Hesabı aceleyle ödedikten sonra beresini çantasına tıkıp kapıyı açtı. Şiddetli yağan yağmurun şakırtısına karışan zil sesini duydu. Sanki öc almak istermiş gibi şiddetle yağıyordu yağmur, Demia'nın öfkesini yansıtırcasına... Daha yarım saat önce adım atacak boşluk olmayan sokakta yalnızca iki tane sokak köpeği vardı şimdi. Uzun tüylerinin sırılsıklam olmasına aldırmadan, burunlarından beyaz dumanlar çıkartarak oyun oynuyorlardı. Otomobil bile yoktu çevrede ki iyi ki yoktu, yoksa Demia'nın bu öfkesi birkaç araca mal olabilirdi. Gerçi düşününce o kadar öfkeli değildi şu an; sadece ismini bildiği bir adama karşı kırgınlık duyumsuyordu, öfke değil... Teddy onun için özeldi, zihnindeki en değerli objeydi ve belki de bu yüzden böyle bir tepki vermişti. Henüz kabuklanamamış bir yaranın deşilmesi gibi bir şeydi bu ve öfkeyle tepki göstermeyi gerektiriyordu. Ailesinden kalan tek hatırasının bir yabancının dilinde olmasından hoşlanmamıştı. Hele Frank kadar ukala, kendini beğenmiş ve duygusuz bir yabancı...

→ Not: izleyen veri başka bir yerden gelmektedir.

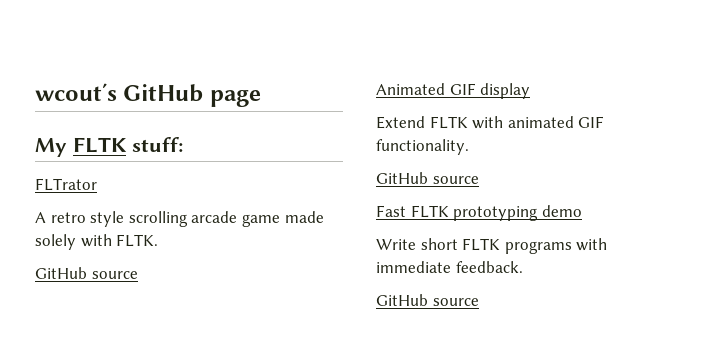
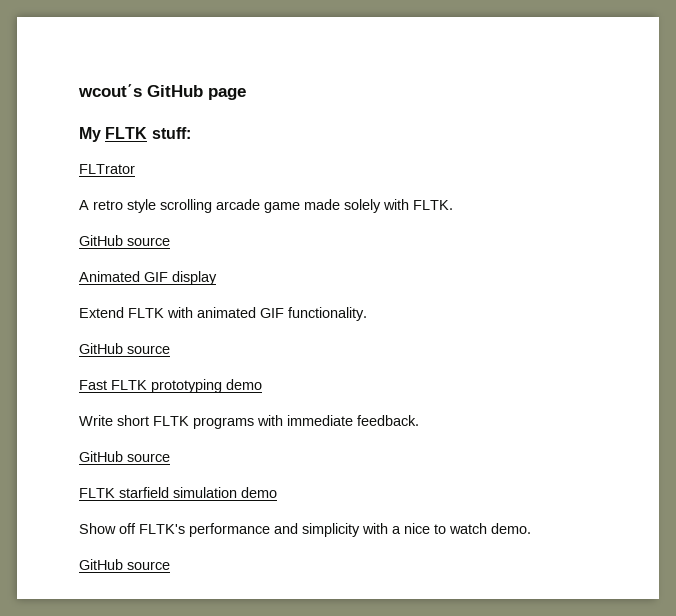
(479, 302) none -> [79,487,277,498] [79,523,531,537] [79,559,170,570] // FLTK starfield simulation demo // Show off FLTK's performance and simplicity with a nice to watch demo. // GitHub source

Oynayan köpeklere takılıp kalmıştı, tentenelerden şelale gibi dökülen suyun arasından sokak köpeklerini izliyordu hala. Korkusuzluklarına hayran olmuştu, sudan aldıkları zevk hallerinden belliydi ve Demia'nın karmakarışık olan zihnini boşaltmasına yardımcı oluyorlardı. İstemeye istemeye gözlerini ayırdı onlardan ve sanki dalış yapacakmış gibi derin bir soluk alarak sağnağın ortasına attı kendisini. Anında sırılsıklam olmuş, saçları yüzüne yapışmış ve bukleleri düzleşmişti. Dükkanların camlarından bakan insanlar onun düpedüz deli olduğunu düşünüyordu besbelli ama zerre kadar umurunda değildi. İstediği tek şey bir an önce uzaklaşmaktı buradan. Yağmurda yürümenin, buradan kaçmanın aklına üşüşen birkaç puslu anıdan kaçmasını da sağlayacağını düşünüyordu.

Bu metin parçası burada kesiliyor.